Today’s Trades: Netflix, Lilly, D.R. Horton




Tariffs are all that stock markets and consumers may think of. To avoid its negative impact, investors looked at Netflix’s (NFLX) strong subscription results in its last quarter.

NFLX stock closed up by 5.63% last week. The firm posted $6.61 in GAAP EPS on revenue of $10.54 billion (+12.5% Y/Y). It is forecasting a 15% revenue growth for the second quarter. Consumers will likely shield themselves from the reality of inflation through entertainment. Netflix is a dominant streaming service, compared to that offered by Warner Bros Discovery (WBD), Comcast (CMCSA), and Disney (DIS).

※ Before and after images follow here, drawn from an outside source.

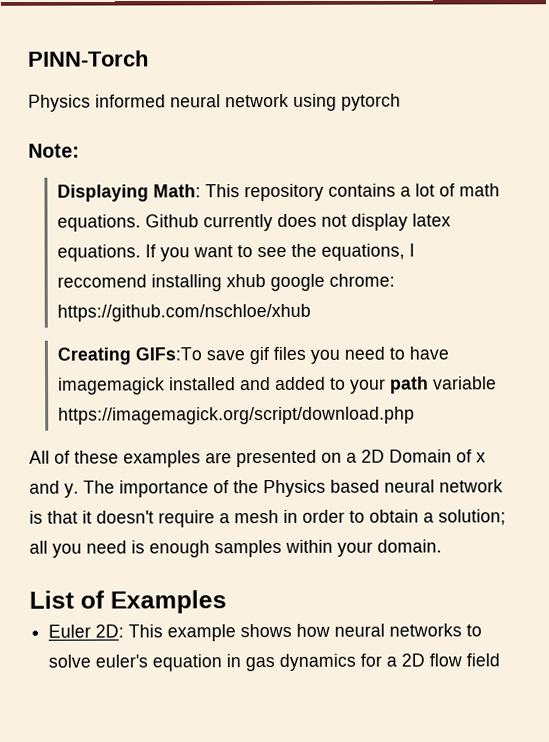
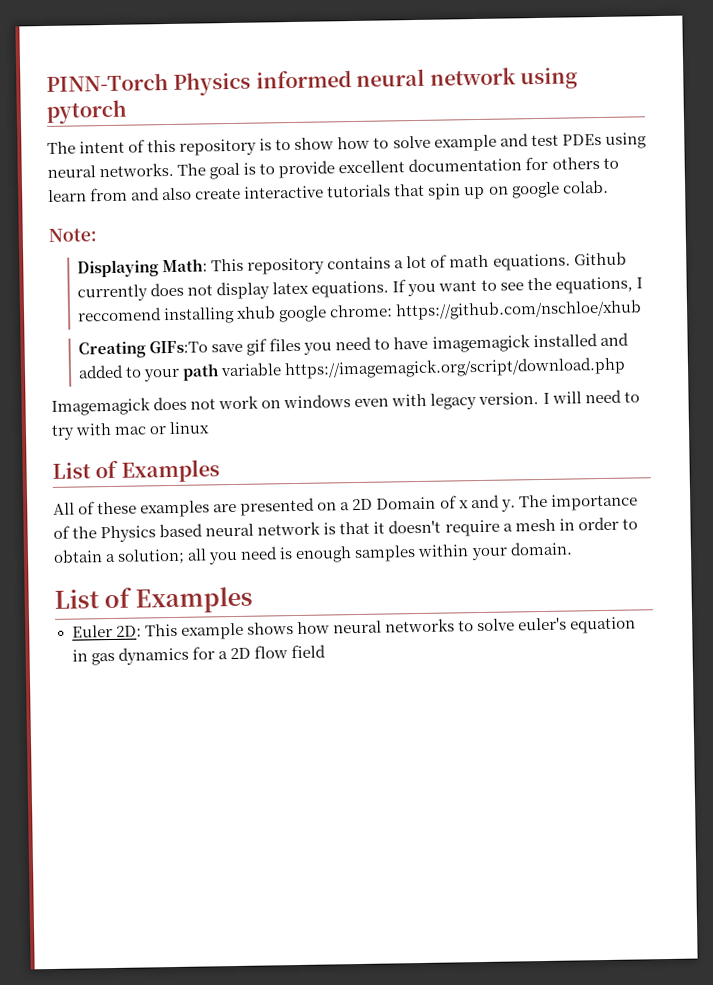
(149, 58) // -> (169, 82) none
(401, 102) none -> [47,132,647,156] [47,156,619,180] [48,179,609,202] // The intent of this repository is to show how to solve example and test PDEs using neural networks. The goal is to provide excellent documentation for others to learn from and also create interactive tutorials that spin up on google colab.
(415, 415) none -> [51,389,640,416] [51,421,211,440] [52,459,220,483] // Imagemagick does not work on windows even with legacy version. I will need to try with mac or linux // List of Examples

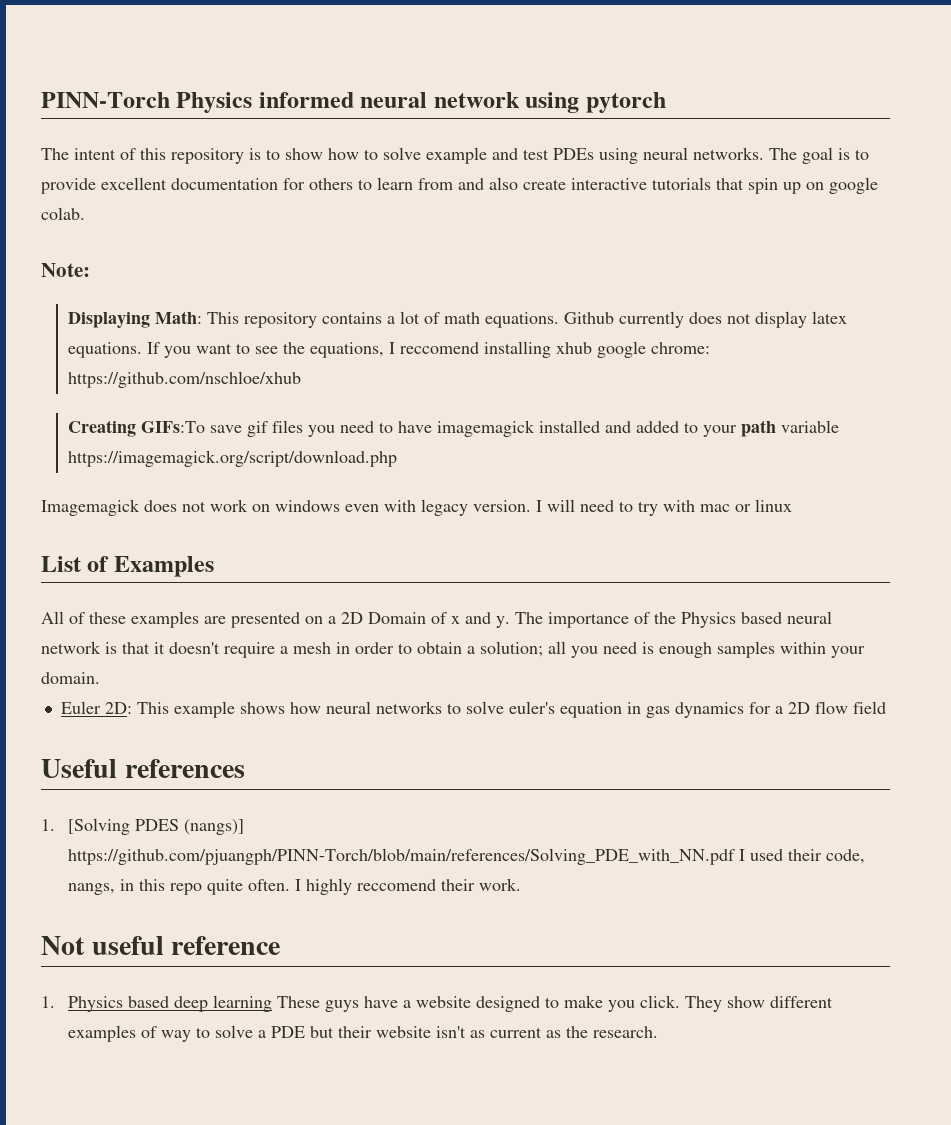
[54,586,253,614] // List of Examples -> (100, 678) none
(326, 651) none -> [41,759,245,778] [41,818,245,835] [68,848,866,865] [68,878,522,895] [41,936,281,955] [41,995,834,1012] [68,1025,659,1042] // Useful references // 1. [Solving PDES (nangs)] https://github.com/pjuangph/PINN-Torch/blob/main/references/Solving_PDE_with_NN.pdf I used their code, nangs, in this repo quite often. I highly reccomend their work. // Not useful reference // 1. Physics based deep learning These guys have a website designed to make you click. They show different examples of way to solve a PDE but their website isn't as current as the research.

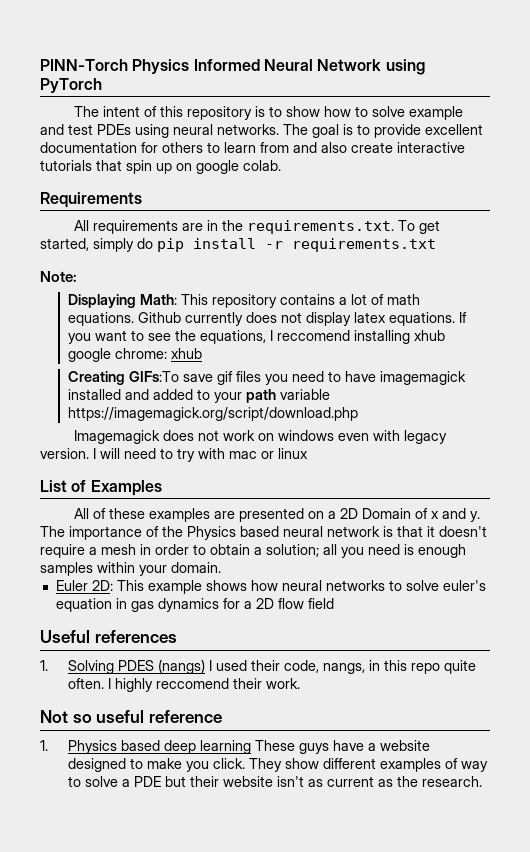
[258,92,666,113] informed neural network using pytorch -> [193,59,425,75] [40,78,102,93] Informed Neural Network using PyTorch
(85, 213) none -> [40,192,142,208] [74,220,441,234] [40,238,436,252] // Requirements // All requirements are in the requirements.txt. To get started, simply do pip install -r requirements.txt
[68,371,302,388] https://github.com/nschloe/xhub -> [171,348,203,359] xhub
[68,818,245,835] [68,848,736,865] [Solving PDES (nangs)] https://github.com/pjuangph/PINN-Torch/blob/main/references/Solving_PDE_with_NN.pdf -> [68,659,206,674] Solving PDES (nangs)
(85, 945) none -> [72,714,92,723] so

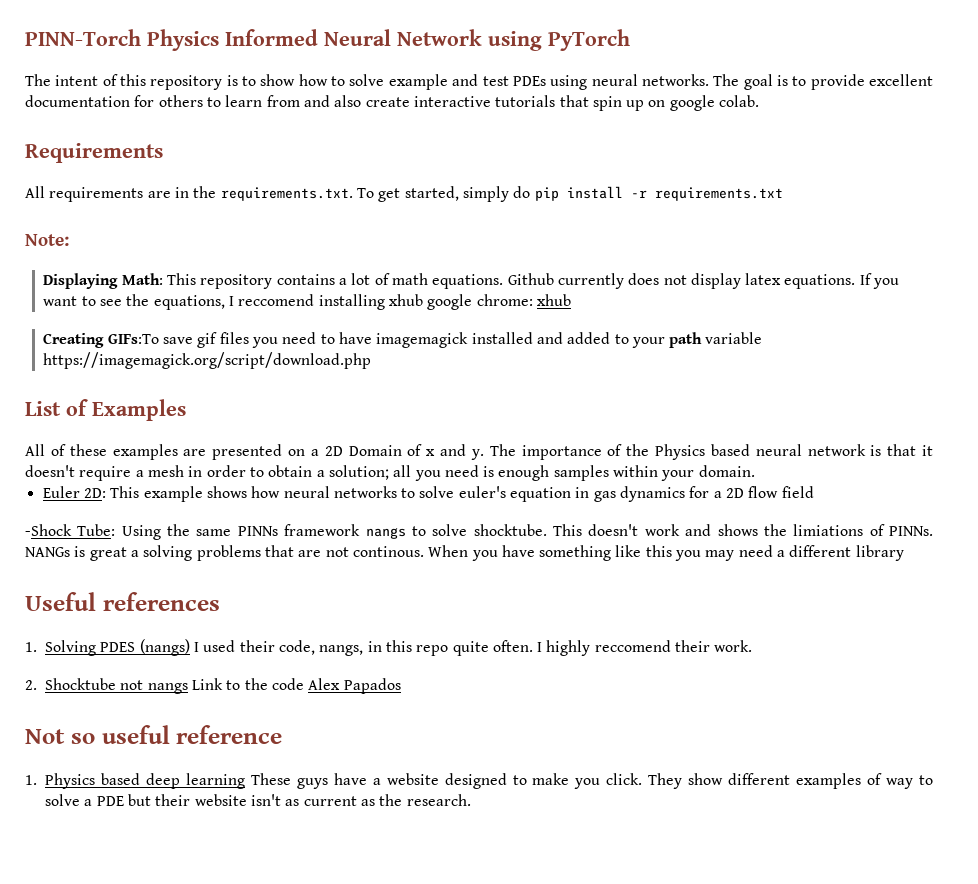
[74,430,448,444] [40,448,308,462] // Imagemagick does not work on windows even with legacy version. I will need to try with mac or linux -> (372, 360) none
(334, 603) none -> [25,524,933,540] [25,545,904,561] // -Shock Tube: Using the same PINNs framework nangs to solve shocktube. This doesn't work and shows the limiations of PINNs. NANGs is great a solving problems that are not continous. When you have something like this you may need a different library
(301, 683) none -> [25,678,401,694] // 2. Shocktube not nangs Link to the code Alex Papados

In the obesity drug segment, Eli Lilly (LLY) widened its lead over Novo Nordisk (NVO). Drug developer Voyager Therapeutics (VKTX) also sold off. Lilly will likely avoid any tariffs and trade barriers after announcing weight-loss pill production in the U.S. Still, the firm announced a “new” $4.5 billion Lilly Medicine Foundry site last October 2024.

Homebuilder D.R. Horton (DHI) may break out of its yearlong downtrend. Despite higher mortgage rates driven by weak U.S. bond prices, DHI stock might rebound. The firm reported a 15.1% Y/Y drop in revenue. For 2025, revenue of $33.3 billion to $34.8 billion is below consensus estimates.

Watch for mortgage rates to fall as refinancing volumes rise. This would help DHI stock.